An exact, complete copy of the data is all that is needed.

━━ Data under study ━━

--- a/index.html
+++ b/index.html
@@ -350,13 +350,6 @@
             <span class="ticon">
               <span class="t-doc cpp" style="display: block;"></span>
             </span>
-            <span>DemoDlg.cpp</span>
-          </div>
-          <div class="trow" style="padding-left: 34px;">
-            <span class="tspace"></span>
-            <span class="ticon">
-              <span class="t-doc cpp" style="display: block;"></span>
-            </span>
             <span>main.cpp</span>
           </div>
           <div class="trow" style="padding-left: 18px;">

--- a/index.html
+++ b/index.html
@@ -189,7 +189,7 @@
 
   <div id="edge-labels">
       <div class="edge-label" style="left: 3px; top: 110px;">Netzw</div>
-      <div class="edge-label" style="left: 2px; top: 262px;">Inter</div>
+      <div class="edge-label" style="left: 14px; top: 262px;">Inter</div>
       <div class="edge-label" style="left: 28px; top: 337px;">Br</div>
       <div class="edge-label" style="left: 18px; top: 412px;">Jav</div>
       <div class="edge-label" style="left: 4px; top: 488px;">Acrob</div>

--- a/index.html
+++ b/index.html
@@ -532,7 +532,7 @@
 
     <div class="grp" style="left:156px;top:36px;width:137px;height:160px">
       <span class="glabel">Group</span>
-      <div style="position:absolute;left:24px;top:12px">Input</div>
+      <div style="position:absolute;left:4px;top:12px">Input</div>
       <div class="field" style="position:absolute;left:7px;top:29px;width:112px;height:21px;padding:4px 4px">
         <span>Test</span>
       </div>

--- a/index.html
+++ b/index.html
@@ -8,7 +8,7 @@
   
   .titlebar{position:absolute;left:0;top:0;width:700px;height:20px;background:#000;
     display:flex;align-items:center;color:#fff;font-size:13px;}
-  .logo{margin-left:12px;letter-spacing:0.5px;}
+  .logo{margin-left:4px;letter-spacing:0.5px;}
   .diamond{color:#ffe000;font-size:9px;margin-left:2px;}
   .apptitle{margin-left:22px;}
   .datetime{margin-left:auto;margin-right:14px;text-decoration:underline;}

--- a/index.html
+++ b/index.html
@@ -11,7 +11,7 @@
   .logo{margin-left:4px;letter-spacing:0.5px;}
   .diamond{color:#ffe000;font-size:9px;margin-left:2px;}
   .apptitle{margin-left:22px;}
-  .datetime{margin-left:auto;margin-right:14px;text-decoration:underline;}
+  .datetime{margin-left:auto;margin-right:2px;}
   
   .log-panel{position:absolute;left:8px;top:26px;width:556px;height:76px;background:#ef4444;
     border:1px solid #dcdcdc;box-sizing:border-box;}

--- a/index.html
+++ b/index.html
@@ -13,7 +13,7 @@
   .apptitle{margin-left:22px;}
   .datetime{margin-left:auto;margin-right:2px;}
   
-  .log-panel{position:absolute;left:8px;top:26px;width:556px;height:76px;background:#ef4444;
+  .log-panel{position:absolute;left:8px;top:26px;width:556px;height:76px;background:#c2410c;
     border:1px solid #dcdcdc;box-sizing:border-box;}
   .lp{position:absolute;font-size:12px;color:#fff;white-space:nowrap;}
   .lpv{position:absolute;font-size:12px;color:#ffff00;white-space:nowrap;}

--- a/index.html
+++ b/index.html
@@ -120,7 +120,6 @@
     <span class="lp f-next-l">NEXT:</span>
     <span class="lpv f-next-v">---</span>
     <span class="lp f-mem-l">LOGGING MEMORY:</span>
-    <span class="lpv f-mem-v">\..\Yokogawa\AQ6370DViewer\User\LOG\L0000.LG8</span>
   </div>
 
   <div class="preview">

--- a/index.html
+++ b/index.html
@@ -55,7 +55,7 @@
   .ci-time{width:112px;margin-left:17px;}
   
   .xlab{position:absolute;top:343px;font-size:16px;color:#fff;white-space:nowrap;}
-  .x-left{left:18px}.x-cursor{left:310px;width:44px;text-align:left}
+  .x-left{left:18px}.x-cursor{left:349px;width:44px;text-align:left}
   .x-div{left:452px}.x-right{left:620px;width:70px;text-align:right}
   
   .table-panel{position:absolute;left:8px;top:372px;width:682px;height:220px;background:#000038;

━━━

**Completed task:**
--- a/index.html
+++ b/index.html
@@ -350,13 +350,6 @@
             <span class="ticon">
               <span class="t-doc cpp" style="display: block;"></span>
             </span>
-            <span>DemoDlg.cpp</span>
-          </div>
-          <div class="trow" style="padding-left: 34px;">
-            <span class="tspace"></span>
-            <span class="ticon">
-              <span class="t-doc cpp" style="display: block;"></span>
-            </span>
             <span>main.cpp</span>
           </div>
           <div class="trow" style="padding-left: 18px;">

--- a/index.html
+++ b/index.html
@@ -189,7 +189,7 @@
 
   <div id="edge-labels">
       <div class="edge-label" style="left: 3px; top: 110px;">Netzw</div>
-      <div class="edge-label" style="left: 2px; top: 262px;">Inter</div>
+      <div class="edge-label" style="left: 14px; top: 262px;">Inter</div>
       <div class="edge-label" style="left: 28px; top: 337px;">Br</div>
       <div class="edge-label" style="left: 18px; top: 412px;">Jav</div>
       <div class="edge-label" style="left: 4px; top: 488px;">Acrob</div>

--- a/index.html
+++ b/index.html
@@ -532,7 +532,7 @@
 
     <div class="grp" style="left:156px;top:36px;width:137px;height:160px">
       <span class="glabel">Group</span>
-      <div style="position:absolute;left:24px;top:12px">Input</div>
+      <div style="position:absolute;left:4px;top:12px">Input</div>
       <div class="field" style="position:absolute;left:7px;top:29px;width:112px;height:21px;padding:4px 4px">
         <span>Test</span>
       </div>

--- a/index.html
+++ b/index.html
@@ -8,7 +8,7 @@
   
   .titlebar{position:absolute;left:0;top:0;width:700px;height:20px;background:#000;
     display:flex;align-items:center;color:#fff;font-size:13px;}
-  .logo{margin-left:12px;letter-spacing:0.5px;}
+  .logo{margin-left:4px;letter-spacing:0.5px;}
   .diamond{color:#ffe000;font-size:9px;margin-left:2px;}
   .apptitle{margin-left:22px;}
   .datetime{margin-left:auto;margin-right:14px;text-decoration:underline;}

--- a/index.html
+++ b/index.html
@@ -11,7 +11,7 @@
   .logo{margin-left:4px;letter-spacing:0.5px;}
   .diamond{color:#ffe000;font-size:9px;margin-left:2px;}
   .apptitle{margin-left:22px;}
-  .datetime{margin-left:auto;margin-right:14px;text-decoration:underline;}
+  .datetime{margin-left:auto;margin-right:2px;}
   
   .log-panel{position:absolute;left:8px;top:26px;width:556px;height:76px;background:#ef4444;
     border:1px solid #dcdcdc;box-sizing:border-box;}

--- a/index.html
+++ b/index.html
@@ -13,7 +13,7 @@
   .apptitle{margin-left:22px;}
   .datetime{margin-left:auto;margin-right:2px;}
   
-  .log-panel{position:absolute;left:8px;top:26px;width:556px;height:76px;background:#ef4444;
+  .log-panel{position:absolute;left:8px;top:26px;width:556px;height:76px;background:#c2410c;
     border:1px solid #dcdcdc;box-sizing:border-box;}
   .lp{position:absolute;font-size:12px;color:#fff;white-space:nowrap;}
   .lpv{position:absolute;font-size:12px;color:#ffff00;white-space:nowrap;}

--- a/index.html
+++ b/index.html
@@ -120,7 +120,6 @@
     <span class="lp f-next-l">NEXT:</span>
     <span class="lpv f-next-v">---</span>
     <span class="lp f-mem-l">LOGGING MEMORY:</span>
-    <span class="lpv f-mem-v">\..\Yokogawa\AQ6370DViewer\User\LOG\L0000.LG8</span>
   </div>
 
   <div class="preview">

--- a/index.html
+++ b/index.html
@@ -55,7 +55,7 @@
   .ci-time{width:112px;margin-left:17px;}
   
   .xlab{position:absolute;top:343px;font-size:16px;color:#fff;white-space:nowrap;}
-  .x-left{left:18px}.x-cursor{left:310px;width:44px;text-align:left}
+  .x-left{left:18px}.x-cursor{left:349px;width:44px;text-align:left}
   .x-div{left:452px}.x-right{left:620px;width:70px;text-align:right}
   
   .table-panel{position:absolute;left:8px;top:372px;width:682px;height:220px;background:#000038;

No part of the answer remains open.